Write out all the material verbatim, line by line.

____________

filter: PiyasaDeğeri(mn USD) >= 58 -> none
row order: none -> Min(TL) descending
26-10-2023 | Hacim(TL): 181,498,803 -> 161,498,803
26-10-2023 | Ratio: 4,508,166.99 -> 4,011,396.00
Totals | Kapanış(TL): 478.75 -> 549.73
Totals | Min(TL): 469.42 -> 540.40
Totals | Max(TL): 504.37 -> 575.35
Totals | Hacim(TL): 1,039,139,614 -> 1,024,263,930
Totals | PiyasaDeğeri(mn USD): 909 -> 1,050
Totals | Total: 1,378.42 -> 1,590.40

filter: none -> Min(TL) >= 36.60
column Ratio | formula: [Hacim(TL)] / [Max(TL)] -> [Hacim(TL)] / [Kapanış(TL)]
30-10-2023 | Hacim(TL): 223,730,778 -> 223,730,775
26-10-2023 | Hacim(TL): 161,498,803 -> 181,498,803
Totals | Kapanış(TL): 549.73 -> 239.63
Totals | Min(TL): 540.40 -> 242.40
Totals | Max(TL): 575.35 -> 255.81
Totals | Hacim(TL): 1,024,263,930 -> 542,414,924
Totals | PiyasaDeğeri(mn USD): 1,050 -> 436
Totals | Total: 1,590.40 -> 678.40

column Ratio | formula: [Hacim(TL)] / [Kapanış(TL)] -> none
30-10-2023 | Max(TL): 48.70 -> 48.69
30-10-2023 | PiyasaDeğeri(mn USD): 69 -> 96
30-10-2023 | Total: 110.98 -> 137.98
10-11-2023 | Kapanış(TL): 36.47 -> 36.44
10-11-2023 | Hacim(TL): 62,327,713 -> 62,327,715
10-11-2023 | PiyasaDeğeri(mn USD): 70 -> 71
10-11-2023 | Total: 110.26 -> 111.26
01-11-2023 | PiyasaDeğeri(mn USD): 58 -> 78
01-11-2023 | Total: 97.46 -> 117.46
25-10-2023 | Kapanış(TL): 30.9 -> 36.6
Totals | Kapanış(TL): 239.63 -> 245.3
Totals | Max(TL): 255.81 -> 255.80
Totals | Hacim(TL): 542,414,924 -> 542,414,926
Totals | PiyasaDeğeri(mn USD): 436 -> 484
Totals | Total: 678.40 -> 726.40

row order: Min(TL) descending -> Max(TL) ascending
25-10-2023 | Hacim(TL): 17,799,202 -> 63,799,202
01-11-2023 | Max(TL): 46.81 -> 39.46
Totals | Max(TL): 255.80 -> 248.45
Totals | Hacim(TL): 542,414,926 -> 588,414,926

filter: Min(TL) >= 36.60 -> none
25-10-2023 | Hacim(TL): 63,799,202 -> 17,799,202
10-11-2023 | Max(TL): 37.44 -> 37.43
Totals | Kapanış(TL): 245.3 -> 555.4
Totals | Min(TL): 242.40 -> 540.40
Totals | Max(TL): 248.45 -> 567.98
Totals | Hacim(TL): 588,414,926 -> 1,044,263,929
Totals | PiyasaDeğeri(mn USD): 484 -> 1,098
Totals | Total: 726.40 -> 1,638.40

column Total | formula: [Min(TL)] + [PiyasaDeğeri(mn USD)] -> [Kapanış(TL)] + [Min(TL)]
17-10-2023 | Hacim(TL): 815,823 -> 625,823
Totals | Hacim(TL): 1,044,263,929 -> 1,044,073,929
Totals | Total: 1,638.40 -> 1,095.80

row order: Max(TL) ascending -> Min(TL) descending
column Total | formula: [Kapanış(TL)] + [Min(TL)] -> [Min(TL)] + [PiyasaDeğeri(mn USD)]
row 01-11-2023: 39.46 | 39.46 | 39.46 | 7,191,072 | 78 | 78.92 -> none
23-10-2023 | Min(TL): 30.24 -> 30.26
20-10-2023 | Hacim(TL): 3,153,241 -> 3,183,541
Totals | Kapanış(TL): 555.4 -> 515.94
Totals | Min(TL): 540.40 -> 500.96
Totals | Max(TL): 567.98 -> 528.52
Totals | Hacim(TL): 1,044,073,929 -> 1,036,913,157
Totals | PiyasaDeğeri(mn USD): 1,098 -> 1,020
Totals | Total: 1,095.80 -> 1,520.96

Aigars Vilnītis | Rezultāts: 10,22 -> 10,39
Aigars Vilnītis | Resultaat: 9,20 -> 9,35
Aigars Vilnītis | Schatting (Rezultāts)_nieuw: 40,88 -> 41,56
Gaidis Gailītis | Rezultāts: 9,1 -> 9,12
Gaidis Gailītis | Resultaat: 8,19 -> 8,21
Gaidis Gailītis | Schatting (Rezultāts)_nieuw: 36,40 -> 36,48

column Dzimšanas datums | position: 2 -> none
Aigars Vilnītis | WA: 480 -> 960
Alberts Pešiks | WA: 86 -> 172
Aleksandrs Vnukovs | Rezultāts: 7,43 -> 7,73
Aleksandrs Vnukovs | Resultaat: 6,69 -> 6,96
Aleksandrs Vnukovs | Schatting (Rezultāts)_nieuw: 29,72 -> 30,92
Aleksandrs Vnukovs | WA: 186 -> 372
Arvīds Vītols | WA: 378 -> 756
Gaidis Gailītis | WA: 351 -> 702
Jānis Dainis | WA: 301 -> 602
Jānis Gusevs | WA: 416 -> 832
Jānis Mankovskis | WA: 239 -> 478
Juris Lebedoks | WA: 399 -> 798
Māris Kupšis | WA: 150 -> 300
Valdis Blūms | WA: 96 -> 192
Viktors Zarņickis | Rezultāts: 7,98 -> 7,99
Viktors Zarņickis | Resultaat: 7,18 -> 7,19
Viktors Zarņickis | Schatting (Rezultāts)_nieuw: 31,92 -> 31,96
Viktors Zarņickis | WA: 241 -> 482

____________

Answer area:
filter: PiyasaDeğeri(mn USD) >= 58 -> none
row order: none -> Min(TL) descending
26-10-2023 | Hacim(TL): 181,498,803 -> 161,498,803
26-10-2023 | Ratio: 4,508,166.99 -> 4,011,396.00
Totals | Kapanış(TL): 478.75 -> 549.73
Totals | Min(TL): 469.42 -> 540.40
Totals | Max(TL): 504.37 -> 575.35
Totals | Hacim(TL): 1,039,139,614 -> 1,024,263,930
Totals | PiyasaDeğeri(mn USD): 909 -> 1,050
Totals | Total: 1,378.42 -> 1,590.40

filter: none -> Min(TL) >= 36.60
column Ratio | formula: [Hacim(TL)] / [Max(TL)] -> [Hacim(TL)] / [Kapanış(TL)]
30-10-2023 | Hacim(TL): 223,730,778 -> 223,730,775
26-10-2023 | Hacim(TL): 161,498,803 -> 181,498,803
Totals | Kapanış(TL): 549.73 -> 239.63
Totals | Min(TL): 540.40 -> 242.40
Totals | Max(TL): 575.35 -> 255.81
Totals | Hacim(TL): 1,024,263,930 -> 542,414,924
Totals | PiyasaDeğeri(mn USD): 1,050 -> 436
Totals | Total: 1,590.40 -> 678.40

column Ratio | formula: [Hacim(TL)] / [Kapanış(TL)] -> none
30-10-2023 | Max(TL): 48.70 -> 48.69
30-10-2023 | PiyasaDeğeri(mn USD): 69 -> 96
30-10-2023 | Total: 110.98 -> 137.98
10-11-2023 | Kapanış(TL): 36.47 -> 36.44
10-11-2023 | Hacim(TL): 62,327,713 -> 62,327,715
10-11-2023 | PiyasaDeğeri(mn USD): 70 -> 71
10-11-2023 | Total: 110.26 -> 111.26
01-11-2023 | PiyasaDeğeri(mn USD): 58 -> 78
01-11-2023 | Total: 97.46 -> 117.46
25-10-2023 | Kapanış(TL): 30.9 -> 36.6
Totals | Kapanış(TL): 239.63 -> 245.3
Totals | Max(TL): 255.81 -> 255.80
Totals | Hacim(TL): 542,414,924 -> 542,414,926
Totals | PiyasaDeğeri(mn USD): 436 -> 484
Totals | Total: 678.40 -> 726.40

row order: Min(TL) descending -> Max(TL) ascending
25-10-2023 | Hacim(TL): 17,799,202 -> 63,799,202
01-11-2023 | Max(TL): 46.81 -> 39.46
Totals | Max(TL): 255.80 -> 248.45
Totals | Hacim(TL): 542,414,926 -> 588,414,926

filter: Min(TL) >= 36.60 -> none
25-10-2023 | Hacim(TL): 63,799,202 -> 17,799,202
10-11-2023 | Max(TL): 37.44 -> 37.43
Totals | Kapanış(TL): 245.3 -> 555.4
Totals | Min(TL): 242.40 -> 540.40
Totals | Max(TL): 248.45 -> 567.98
Totals | Hacim(TL): 588,414,926 -> 1,044,263,929
Totals | PiyasaDeğeri(mn USD): 484 -> 1,098
Totals | Total: 726.40 -> 1,638.40

column Total | formula: [Min(TL)] + [PiyasaDeğeri(mn USD)] -> [Kapanış(TL)] + [Min(TL)]
17-10-2023 | Hacim(TL): 815,823 -> 625,823
Totals | Hacim(TL): 1,044,263,929 -> 1,044,073,929
Totals | Total: 1,638.40 -> 1,095.80

row order: Max(TL) ascending -> Min(TL) descending
column Total | formula: [Kapanış(TL)] + [Min(TL)] -> [Min(TL)] + [PiyasaDeğeri(mn USD)]
row 01-11-2023: 39.46 | 39.46 | 39.46 | 7,191,072 | 78 | 78.92 -> none
23-10-2023 | Min(TL): 30.24 -> 30.26
20-10-2023 | Hacim(TL): 3,153,241 -> 3,183,541
Totals | Kapanış(TL): 555.4 -> 515.94
Totals | Min(TL): 540.40 -> 500.96
Totals | Max(TL): 567.98 -> 528.52
Totals | Hacim(TL): 1,044,073,929 -> 1,036,913,157
Totals | PiyasaDeğeri(mn USD): 1,098 -> 1,020
Totals | Total: 1,095.80 -> 1,520.96

Aigars Vilnītis | Rezultāts: 10,22 -> 10,39
Aigars Vilnītis | Resultaat: 9,20 -> 9,35
Aigars Vilnītis | Schatting (Rezultāts)_nieuw: 40,88 -> 41,56
Gaidis Gailītis | Rezultāts: 9,1 -> 9,12
Gaidis Gailītis | Resultaat: 8,19 -> 8,21
Gaidis Gailītis | Schatting (Rezultāts)_nieuw: 36,40 -> 36,48

column Dzimšanas datums | position: 2 -> none
Aigars Vilnītis | WA: 480 -> 960
Alberts Pešiks | WA: 86 -> 172
Aleksandrs Vnukovs | Rezultāts: 7,43 -> 7,73
Aleksandrs Vnukovs | Resultaat: 6,69 -> 6,96
Aleksandrs Vnukovs | Schatting (Rezultāts)_nieuw: 29,72 -> 30,92
Aleksandrs Vnukovs | WA: 186 -> 372
Arvīds Vītols | WA: 378 -> 756
Gaidis Gailītis | WA: 351 -> 702
Jānis Dainis | WA: 301 -> 602
Jānis Gusevs | WA: 416 -> 832
Jānis Mankovskis | WA: 239 -> 478
Juris Lebedoks | WA: 399 -> 798
Māris Kupšis | WA: 150 -> 300
Valdis Blūms | WA: 96 -> 192
Viktors Zarņickis | Rezultāts: 7,98 -> 7,99
Viktors Zarņickis | Resultaat: 7,18 -> 7,19
Viktors Zarņickis | Schatting (Rezultāts)_nieuw: 31,92 -> 31,96
Viktors Zarņickis | WA: 241 -> 482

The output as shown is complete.